This repository has been archived on 2023-03-18. You can view files and clone it, but cannot push or open issues or pull requests.
osr-discourse-src/spec/lib/inline_oneboxer_spec.rb
Bianca Nenciu 7328a2bfb0
FIX: Apply censored words to inline onebox (#16873)
Censored watched words were not censored inside the title of an inline
oneboxes. Malicious users could exploit this behaviour to insert bad
words. The same issue has been fixed for regular Oneboxes in commit
d184fe59ca.
2022-05-25 14:51:47 +03:00

350 lines
13 KiB
Ruby

# frozen_string_literal: true
describe InlineOneboxer do
it "should return nothing with empty input" do
expect(InlineOneboxer.new([]).process).to be_blank
end
it "can onebox a topic" do
topic = Fabricate(:topic)
results = InlineOneboxer.new([topic.url], skip_cache: true).process
expect(results).to be_present
expect(results[0][:url]).to eq(topic.url)
expect(results[0][:title]).to eq(topic.title)
end
it "doesn't onebox private messages" do
topic = Fabricate(:private_message_topic)
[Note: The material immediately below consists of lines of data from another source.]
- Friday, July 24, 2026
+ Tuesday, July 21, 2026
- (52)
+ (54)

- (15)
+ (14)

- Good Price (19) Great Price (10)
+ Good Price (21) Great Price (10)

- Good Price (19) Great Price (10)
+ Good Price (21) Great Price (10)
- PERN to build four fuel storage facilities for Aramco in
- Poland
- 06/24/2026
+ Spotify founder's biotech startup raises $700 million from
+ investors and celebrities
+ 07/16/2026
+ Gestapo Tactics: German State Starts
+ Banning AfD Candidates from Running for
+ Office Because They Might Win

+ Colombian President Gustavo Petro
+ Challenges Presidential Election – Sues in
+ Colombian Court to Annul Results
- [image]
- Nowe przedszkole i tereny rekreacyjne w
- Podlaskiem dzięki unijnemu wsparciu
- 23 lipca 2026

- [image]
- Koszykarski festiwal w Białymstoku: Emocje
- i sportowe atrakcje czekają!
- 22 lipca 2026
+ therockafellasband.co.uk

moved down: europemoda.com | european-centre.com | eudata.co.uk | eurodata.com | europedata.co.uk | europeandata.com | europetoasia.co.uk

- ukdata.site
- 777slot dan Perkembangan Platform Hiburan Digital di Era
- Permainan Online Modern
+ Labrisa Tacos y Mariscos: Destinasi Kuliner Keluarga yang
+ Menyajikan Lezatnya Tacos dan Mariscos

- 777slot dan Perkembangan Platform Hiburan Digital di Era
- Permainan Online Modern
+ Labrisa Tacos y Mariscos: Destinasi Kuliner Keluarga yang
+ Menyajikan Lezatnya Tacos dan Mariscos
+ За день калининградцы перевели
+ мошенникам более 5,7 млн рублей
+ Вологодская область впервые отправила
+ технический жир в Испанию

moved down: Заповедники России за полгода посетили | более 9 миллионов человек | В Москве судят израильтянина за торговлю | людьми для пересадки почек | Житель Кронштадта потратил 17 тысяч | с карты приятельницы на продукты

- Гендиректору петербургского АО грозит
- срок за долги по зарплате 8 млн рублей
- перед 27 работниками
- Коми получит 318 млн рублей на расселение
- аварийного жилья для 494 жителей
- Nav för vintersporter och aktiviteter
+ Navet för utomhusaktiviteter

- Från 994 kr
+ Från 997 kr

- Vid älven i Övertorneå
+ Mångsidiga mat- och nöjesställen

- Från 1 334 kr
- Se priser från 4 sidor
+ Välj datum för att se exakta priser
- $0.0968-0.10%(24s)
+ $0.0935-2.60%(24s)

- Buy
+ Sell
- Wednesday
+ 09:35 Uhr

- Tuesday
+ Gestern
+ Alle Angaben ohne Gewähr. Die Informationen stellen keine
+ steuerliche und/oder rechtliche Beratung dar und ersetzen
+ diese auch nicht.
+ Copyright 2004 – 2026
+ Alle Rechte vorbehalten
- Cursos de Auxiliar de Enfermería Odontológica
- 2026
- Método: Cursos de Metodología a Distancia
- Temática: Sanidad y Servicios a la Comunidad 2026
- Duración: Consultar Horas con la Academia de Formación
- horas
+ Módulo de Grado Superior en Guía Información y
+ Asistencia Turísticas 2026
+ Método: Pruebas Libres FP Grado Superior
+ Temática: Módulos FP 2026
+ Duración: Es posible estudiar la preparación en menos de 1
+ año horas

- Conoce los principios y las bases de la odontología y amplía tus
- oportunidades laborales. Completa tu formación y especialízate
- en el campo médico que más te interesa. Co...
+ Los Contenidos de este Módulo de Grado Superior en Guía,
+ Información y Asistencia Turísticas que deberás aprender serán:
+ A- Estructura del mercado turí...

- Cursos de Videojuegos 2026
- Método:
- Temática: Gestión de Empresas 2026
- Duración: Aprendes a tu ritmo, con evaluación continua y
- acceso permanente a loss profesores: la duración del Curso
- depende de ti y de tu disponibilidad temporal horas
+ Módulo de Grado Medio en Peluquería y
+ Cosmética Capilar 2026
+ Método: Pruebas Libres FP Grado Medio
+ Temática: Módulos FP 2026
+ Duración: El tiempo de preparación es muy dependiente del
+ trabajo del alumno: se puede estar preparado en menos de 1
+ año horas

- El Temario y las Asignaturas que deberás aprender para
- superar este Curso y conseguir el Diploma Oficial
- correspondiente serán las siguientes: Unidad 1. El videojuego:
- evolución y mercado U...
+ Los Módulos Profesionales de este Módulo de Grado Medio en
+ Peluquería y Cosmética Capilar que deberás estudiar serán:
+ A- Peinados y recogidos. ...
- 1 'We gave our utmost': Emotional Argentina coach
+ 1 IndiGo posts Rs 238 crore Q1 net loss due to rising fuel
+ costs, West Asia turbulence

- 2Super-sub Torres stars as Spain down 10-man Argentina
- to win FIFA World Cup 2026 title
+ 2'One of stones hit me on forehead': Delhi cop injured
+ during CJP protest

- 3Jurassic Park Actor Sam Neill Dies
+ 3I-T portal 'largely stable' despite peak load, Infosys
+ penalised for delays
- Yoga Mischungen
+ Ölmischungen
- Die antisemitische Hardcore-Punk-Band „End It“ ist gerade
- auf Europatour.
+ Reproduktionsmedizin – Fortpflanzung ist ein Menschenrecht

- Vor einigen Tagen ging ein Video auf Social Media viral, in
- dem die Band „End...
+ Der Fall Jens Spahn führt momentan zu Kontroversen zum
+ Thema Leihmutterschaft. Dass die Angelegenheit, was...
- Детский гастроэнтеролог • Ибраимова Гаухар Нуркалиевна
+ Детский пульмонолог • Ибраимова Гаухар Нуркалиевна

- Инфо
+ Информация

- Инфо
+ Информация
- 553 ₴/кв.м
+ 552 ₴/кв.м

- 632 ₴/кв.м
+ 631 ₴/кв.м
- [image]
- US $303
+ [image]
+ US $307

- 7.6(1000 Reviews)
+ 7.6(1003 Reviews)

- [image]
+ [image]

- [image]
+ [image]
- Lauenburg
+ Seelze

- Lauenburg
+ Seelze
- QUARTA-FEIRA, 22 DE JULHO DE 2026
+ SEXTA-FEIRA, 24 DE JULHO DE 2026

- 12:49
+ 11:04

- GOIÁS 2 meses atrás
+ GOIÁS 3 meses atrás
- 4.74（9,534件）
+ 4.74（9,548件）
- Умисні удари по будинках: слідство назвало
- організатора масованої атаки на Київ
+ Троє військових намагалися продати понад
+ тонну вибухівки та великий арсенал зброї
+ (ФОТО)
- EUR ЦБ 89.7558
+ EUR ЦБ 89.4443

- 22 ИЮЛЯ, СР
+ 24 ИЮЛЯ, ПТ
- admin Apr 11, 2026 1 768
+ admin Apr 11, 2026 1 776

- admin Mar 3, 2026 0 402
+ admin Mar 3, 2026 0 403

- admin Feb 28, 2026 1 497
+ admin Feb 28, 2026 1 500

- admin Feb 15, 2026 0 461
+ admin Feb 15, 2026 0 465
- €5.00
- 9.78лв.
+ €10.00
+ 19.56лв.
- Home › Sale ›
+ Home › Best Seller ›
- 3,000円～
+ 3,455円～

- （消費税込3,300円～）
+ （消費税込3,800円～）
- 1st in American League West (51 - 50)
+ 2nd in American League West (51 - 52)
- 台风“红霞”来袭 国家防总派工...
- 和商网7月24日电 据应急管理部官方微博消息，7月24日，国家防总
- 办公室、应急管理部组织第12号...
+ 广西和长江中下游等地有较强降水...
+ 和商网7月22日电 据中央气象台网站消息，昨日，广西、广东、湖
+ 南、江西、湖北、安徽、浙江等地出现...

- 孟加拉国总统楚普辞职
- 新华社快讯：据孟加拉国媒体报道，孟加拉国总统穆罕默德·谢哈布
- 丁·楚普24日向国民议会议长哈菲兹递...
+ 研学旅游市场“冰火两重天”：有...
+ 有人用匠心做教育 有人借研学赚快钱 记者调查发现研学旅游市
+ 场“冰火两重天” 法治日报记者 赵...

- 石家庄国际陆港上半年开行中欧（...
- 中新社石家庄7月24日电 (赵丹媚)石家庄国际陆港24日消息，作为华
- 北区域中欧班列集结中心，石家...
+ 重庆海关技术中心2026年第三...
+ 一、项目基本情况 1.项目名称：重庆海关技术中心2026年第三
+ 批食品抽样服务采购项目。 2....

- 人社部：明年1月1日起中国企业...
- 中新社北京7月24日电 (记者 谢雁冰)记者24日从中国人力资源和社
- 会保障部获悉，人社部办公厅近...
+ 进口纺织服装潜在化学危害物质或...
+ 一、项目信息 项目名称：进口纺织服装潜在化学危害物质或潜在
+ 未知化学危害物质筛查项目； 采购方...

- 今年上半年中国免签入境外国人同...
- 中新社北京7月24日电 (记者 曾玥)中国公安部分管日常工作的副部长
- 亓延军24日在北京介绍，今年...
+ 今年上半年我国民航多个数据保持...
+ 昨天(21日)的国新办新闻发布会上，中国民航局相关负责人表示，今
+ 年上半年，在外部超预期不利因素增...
results = InlineOneboxer.new([topic.url], skip_cache: true).process
expect(results).to be_blank
end
context "caching" do
fab!(:topic) { Fabricate(:topic) }
before do
InlineOneboxer.invalidate(topic.url)
end
it "puts an entry in the cache" do
SiteSetting.enable_inline_onebox_on_all_domains = true
url = "https://example.com/good-url"
stub_request(:get, url).to_return(status: 200, body: "<html><head><title>a blog</title></head></html>")
InlineOneboxer.invalidate(url)
expect(InlineOneboxer.cache_lookup(url)).to be_blank
result = InlineOneboxer.lookup(url)
expect(result[:title]).to be_present
cached = InlineOneboxer.cache_lookup(url)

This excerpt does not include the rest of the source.